そこで、ようやく読み終わった新聞を畳み、
「・・・何故貴様達はいつも此処で朝食をとる?」
ジャスティスは、かねてからの疑問を口にした。その問いに、食事をしていた三人ははたと顔を見合わせ、
「一人で食事は寂しいもんじゃよ?」
「ならば貴様の部屋で息子ともども食事をすれば良かろう、私の部屋でする理由にはなりえない」
クリフの答えにジャスティスが間髪入れずにそういうと、
「ヴィーが一人で食事することになるじゃろ」
「ヴィーが貴様達のところに行けば良い」
「・・・おぬしが食事を必要としないのは判るがのぉ」
「私を納得させられる理由がないのに食い下がるな」
「一人の時間も大事じゃが、共同生活にはいい加減慣れんとな」
全くジャスティスの言葉など何処吹く風のクリフに、ジャスティスの手の中の新聞がくしゃり・と音を立てる。
「貴様らが順応し過ぎなのだ!!」
本日一回目のジャスティスの怒号が響いた。
□後書き
以前描いたアパートっていうのはこういうイメージです、と書いたSS。
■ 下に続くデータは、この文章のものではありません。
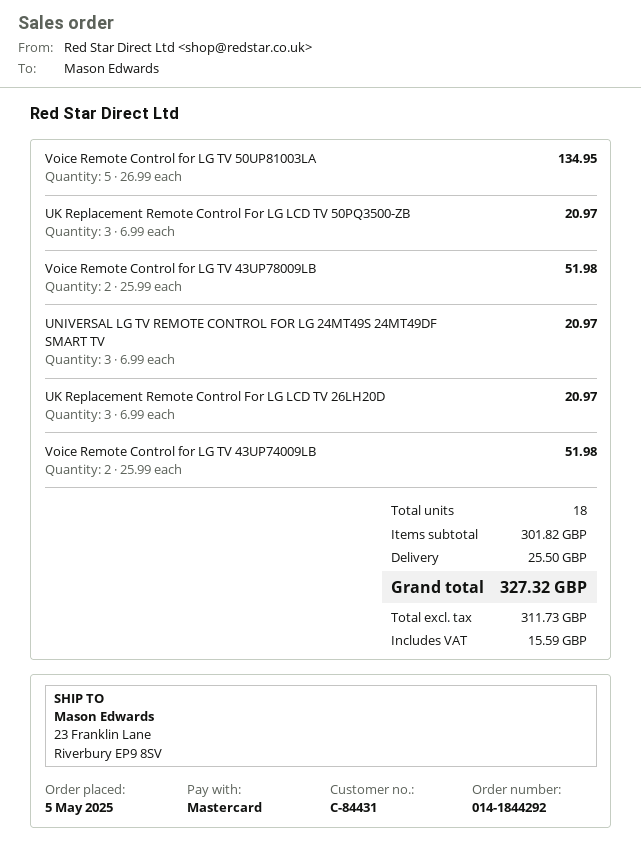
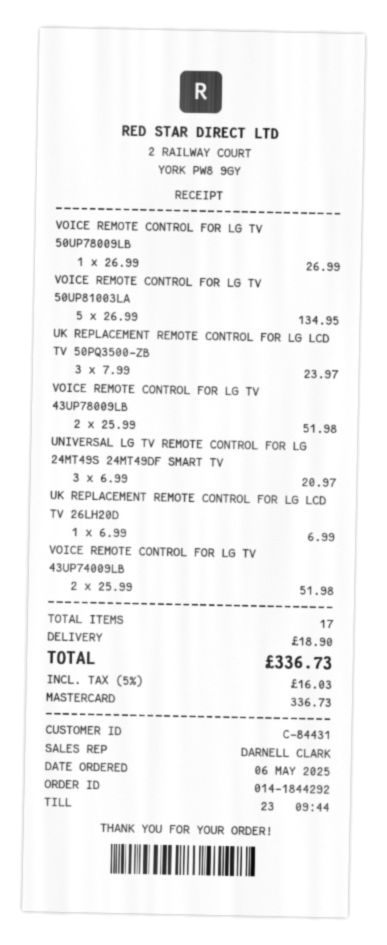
order date: 2025-05-05 -> 2025-05-06
UK Replacement Remote Control For LG LCD TV 50PQ3500-ZB: 3 x 6.99 = 20.97 -> 3 x 7.99 = 23.97
UK Replacement Remote Control For LG LCD TV 26LH20D: 3 x 6.99 = 20.97 -> 1 x 6.99 = 6.99
VOICE REMOTE CONTROL FOR LG TV 50UP78009LB: none -> 1 x 26.99 = 26.99
total quantity: 18 -> 17
shipping: 25.50 -> 18.90
tax: 15.59 -> 16.03
total: 327.32 -> 336.73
更新のネタがないから以前の上げて時間稼いでるとかじゃないよ。

なんかびっくりする誤字があって、何考えてたのか思い出そうと五分頭を捻ってしまった。トマトって匂いそんなにするか?と思ったらスープの間違いだった。芋料理を調べていてトマトベースの茸と芋のスープを見つけ、いつかネタで使おう・と思っていたらしいよ。そしたらスープのつもりがトマトと打つ・・・、馬鹿だ樽。どんな間違いだ。

アパートはほのぼの行きたいんだぜ!という気持ちが溢れていただけに、今迷走しているアパートネタがびっくりですね。なんというか、堂々と会わせられる様になったからか、色々とよからぬ妄想をするようになったよ。もともとしてただろうとかいわない、してたけど。
ハァハァ・・・死んでから少し無防備になったりするのかなジャスティス・とかが具体例ですね、妄想の。病院探せ。